Re: [PATCH v2 2/2] tools/memory-model: Make ppo a subrelation of po
From: Alan Stern
Date: Sat Jan 28 2023 - 14:57:07 EST
On Fri, Jan 27, 2023 at 03:31:25PM +0100, Jonas Oberhauser wrote:
> Here's a litmus test illustrating the difference, where P1 has a
> backwards-pointing xbstar&int. Currently there's no data race, but with the
> proposed patch there is.
>
> P0(int *x, int *y)
> {
> *x = 1;
> smp_store_release(y, 1);
> }
>
> P1(int *x, int *y, int *dx, int *dy, spinlock_t *l)
> {
> spin_lock(l);
> int r1 = READ_ONCE(*dy);
> if (r1==1)
> spin_unlock(l);
>
> int r0 = smp_load_acquire(y);
> if (r0 == 1) {
> WRITE_ONCE(*dx,1);
> }
> }
>
> P2(int *dx, int *dy)
> {
> WRITE_ONCE(*dy,READ_ONCE(*dx));
> }
>
>
> P3(int *x, spinlock_t *l)
> {
> spin_lock(l);
> smp_mb__after_unlock_lock();
> *x = 2;
> }
I don't understand why the current LKMM doesn't say there is a data
race. In fact, I don't understand what herd7 is doing with this litmus
test at all. Evidently the plain-coherence check rules out x=1 at the
end, because when I relax that check, x=1 becomes a possible result.
Furthermore, the graphical output confirms that this execution has a
ww-incoh edge from Wx=2 to Wx=1. But there is no ww-vis edge from Wx=1
to Wx=2! How can this be possible? It seems like a bug in herd7.
Furthermore, the execution with x=2 at the end doesn't have either a
ww-vis or a ww-nonrace edge betwen Wx=1 and Wx=2. So why isn't there a
ww-race edge?
> This actually makes me wonder. I thought the reason for the xbstar & int is
> that it ensures that the overall relation, after shuffling around a little
> bit, becomes prop&int ; hb*.
No, that is not the reason for it. See below.
> Like in case the *x=2 is co-before the *x=1, we get
> Wx2 ->overwrite Wx1 ->cumul-fence*;rfe (some event on the same CPU as
> Wx2) ->fence Wx2
> which is
> Wx2 -> prop&int some other event ->hb Wx2
> which must be irreflexive.
>
> However, that's not the case at all, because the fence relation currently
> doesn't actually have to relate events of the same CPU.
> So we get
> Wx2 ->overwrite Wx1 ->cumul-fence*;rfe (some event on some other CPU than
> Wx2's) ->(hb*&int);fence Wx2
> i.e.,
> Wx2 ->prop&ext;hb*;strong-fence Wx2
>
> which shouldn't provide any ordering in general.
>
> In fact, replacing the *x=1 and *x=2 with WRITE_ONCEs, (pilot errors
> notwithstanding) both Wx1 ->co Wx2 and Wx2 ->co Wx1 become allowed in the
> current LKMM (in graphs where all other edges are equal).
>
> Shouldn't this actually *be* a data race? And potentially the same with
> rcu-fence?
I think that herd7 _should_ say there is a data race.

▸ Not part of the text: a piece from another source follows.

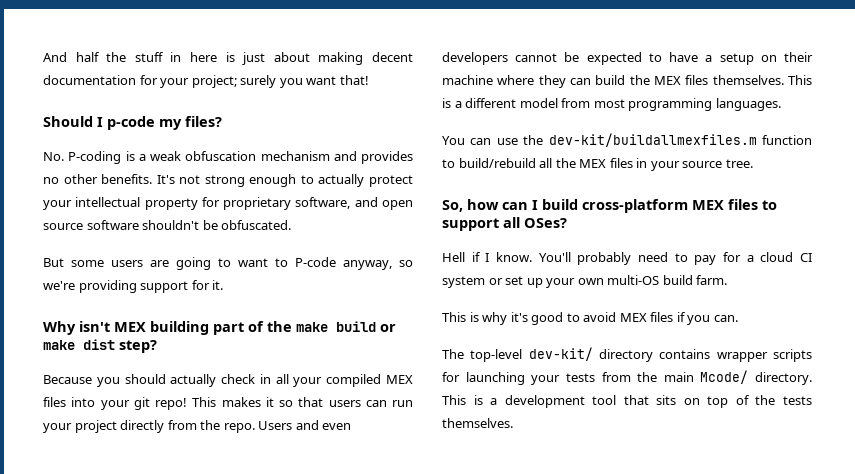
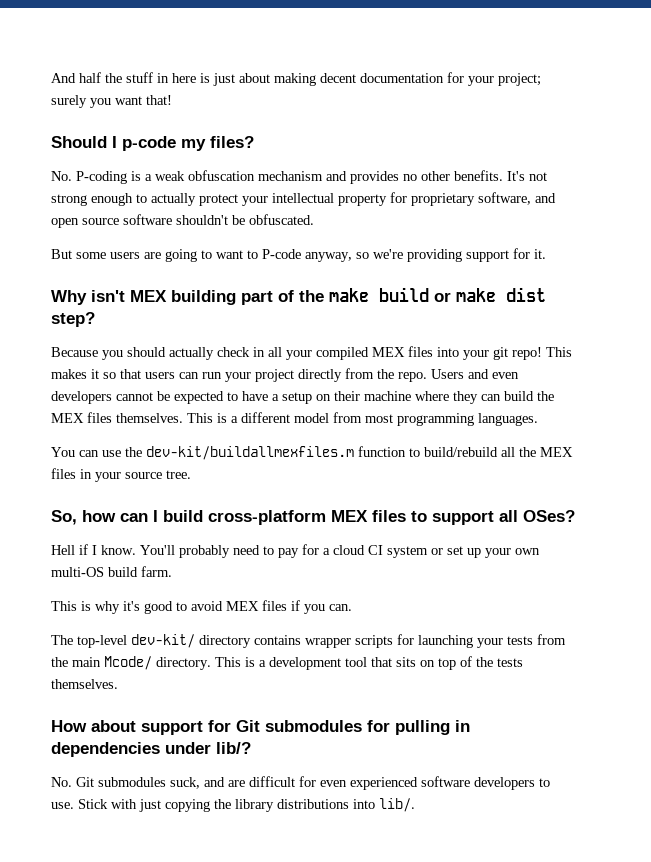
+ How about support for Git submodules for pulling in dependencies under lib/?
+ No. Git submodules suck, and are difficult for even experienced software developers to use. Stick with just copying the library distributions into lib/.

On the other hand, I also think that the operational model says there
isn't. This is a case where the formal model fails to match the
operational model.
The operational model says that if W is a release-store on CPU C and W'
is another store which propagates to C before W executes, then W'
propagates to every CPU before W does. (In other words, releases are
A-cumulative). But the formal model enforces this rule only in cases
the event reading W' on C is po-before W.
In your litmus test, the event reading y=1 on P1 is po-after the
spin_unlock (which is a release). Nevertheless, any feasible execution
requires that P1 must execute Ry=1 before the unlock. So the
operational model says that y=1 must propagate to P3 before the unlock
does, i.e., before P3 executes the spin_lock(). But the formal model
doesn't require this.
Ideally we would fix this by changing the definition of po-rel to:
[M] ; (xbstar & int) ; [Release]
(This is closely related to the use of (xbstar & int) in the definition
of vis that you asked about.) Unfortunately we can't do this, because
po-rel has to be defined long before xbstar.
> The other cases of *-pre-bounded seem to work out: they all link stuff via
> xbstar to the instruction that is linked via po-unlock-lock-po ;
> [After-unlock-lock] ; po to the potentially racy access, and
> po-unlock-lock-po;po is xbstar ; acq-po, which allows closing the gap.
I could not follow your arguments at all; the writing was too confusing.
Alan